For more detail about the outcomes of our research see the outcome organized by the two research Platform: (1) the Matrix Platform; (2) the BrainQ Platform and/or the CV and the list of publications of our researchers involved in the Institute (and the two Platforms).
Those interested in partnership or in our research programs should directly contact the International Institute (att. Dr. Daniel David):
Email: daniel.david@mssm.edu or danieldavid@psychology.ro Fax: 00 40 264 595576 Tel: 00 40 744266300 Mail: International Institute of Babes-Bolyai University, No. 37 Republici street, Cluj-Napoca, Romania
Policy on Research Data
PRINCIPLES:
The following Policy of the Institute on research data aims to ensure both patient safety as well as confidentiality and a correct scientific conduct in our clinical research. The policy is based on the Romanian College of Psychologists’ guidelines, and will be updated based on the evolution of these guidelines. The Institute will not conduct any research based on less rigorous standards than the minimum set described bellow. Thus, the standards will be implemented as describe below, unless: (1) there are more constraints of the research sponsors and/or (2) there are more constraints in the research consent form. In these cases, the Institute will implement the additional standards of the research sponsors and/or those described in the consent form.
RULES:
- All the original raw data [clinical protocols and any other original records (e.g., tapes)] WILL BE KEPT for at least 18 months after the first public presentation of the results. The public presentation should be either (1) a publication in a peer-reviewed journal/book or (2) a paper presented at major national and/or international conference (and/or invited paper at major international universities/institutes).
- The imputation of the raw data in an electronic data set will be supervised by the grant director (or by a person named by him/her) and he/she will ensure the full CONFIDENTIALITY of the patients (participants) and the CORRECT imputation.

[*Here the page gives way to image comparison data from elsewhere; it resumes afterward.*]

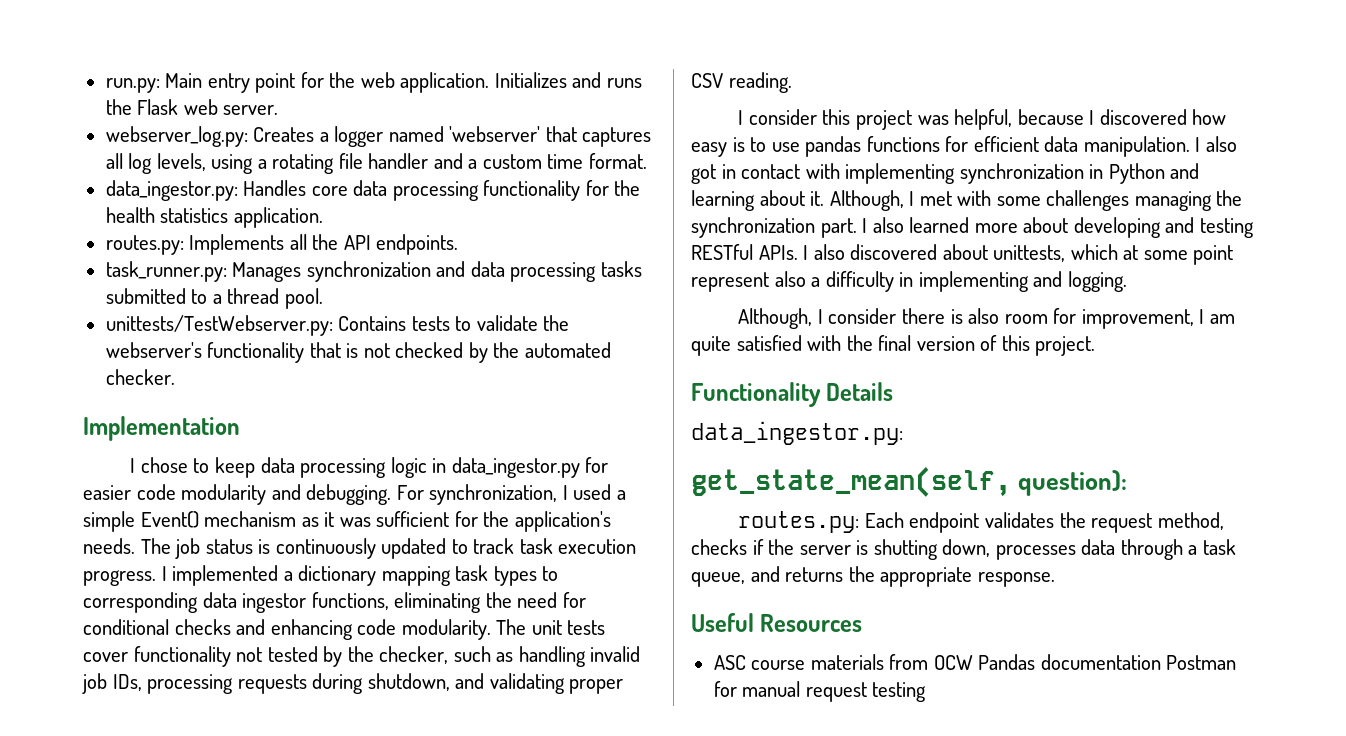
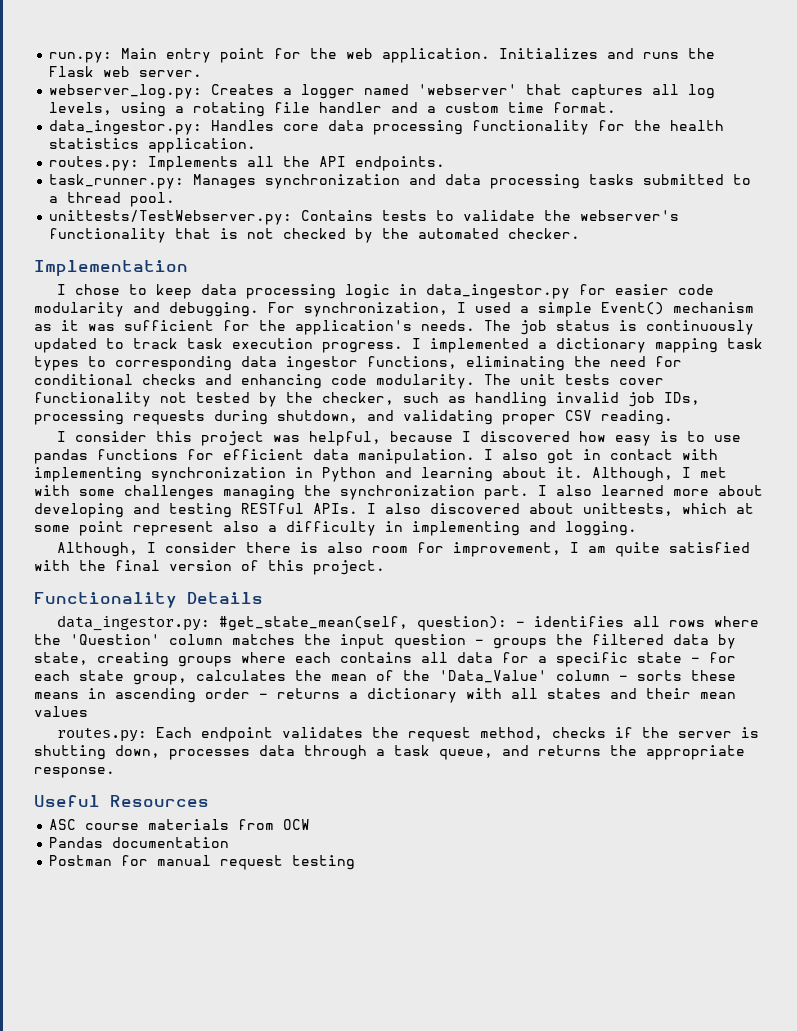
  Functionality Details
- data_ingestor.py:
- get_state_mean(self, question):
+ data_ingestor.py: #get_state_mean(self, question): - identifies all rows where the 'Question' column matches the input question - groups the filtered data by state, creating groups where each contains all data for a specific state - for each state group, calculates the mean of the 'Data_Value' column - sorts these means in ascending order - returns a dictionary with all states and their mean values
- ASC course materials from OCW Pandas documentation Postman for manual request testing
+ ASC course materials from OCW
+ Pandas documentation
+ Postman for manual request testing

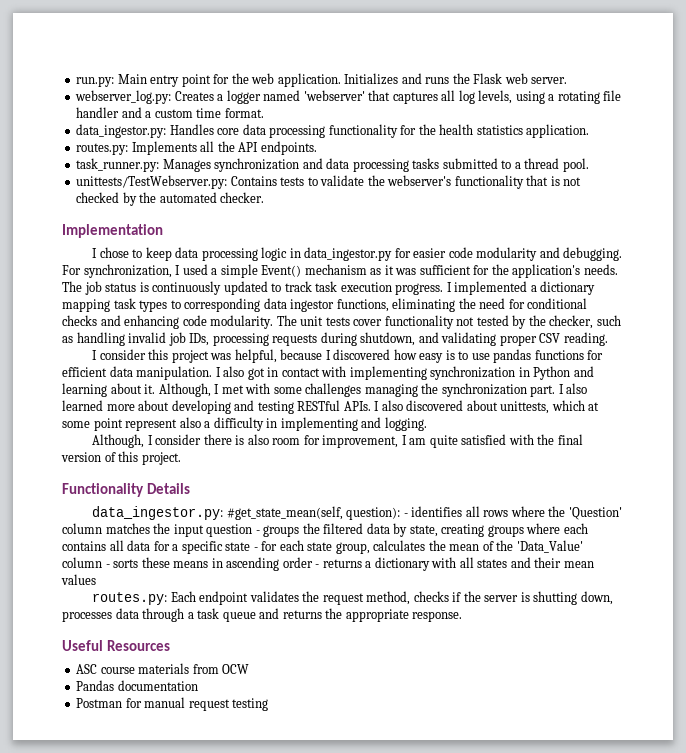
- routes.py: Each endpoint validates the request method, checks if the server is shutting down, processes data through a task queue, and returns the appropriate response.
+ routes.py: Each endpoint validates the request method, checks if the server is shutting down, processes data through a task queue and returns the appropriate response.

- The correct reflection/imputation of the raw data (e.g., protocols, tapes) in the electronic data set WILL BE INDEPENDENTLY evaluated/checked by the Internal Review Board (IRB) of the Institute (including external experts).
- The electronic data set (that back the public results) WILL BE KEPT for at least 5 years after the first public presentation of the results. The electronic data set MUST be preserved as follows: a reference disk at the director of the program, one copy at the (scientific) coordinator of the research, and one at the head of department of the grant director.
- The original protocols and other materials (e.g., tapes) will be destroyed after the IRB checks their correct reflection/imputation in the electronic data set, but ONLY in the presence of the IRB. This is done to assure confidentiality of the patients/participants and for space constraints. Raw data WILL NOT BE destroyed earlier than 18 months after the first public presentation of the results.
- The grant director may do supplementary analyses based upon the request of various colleagues, if the analyses are of interest for the research team and may have an impact on the scientific community (e.g., may generate new publications). The electronic data set is typically the PROPERTY of the Institute.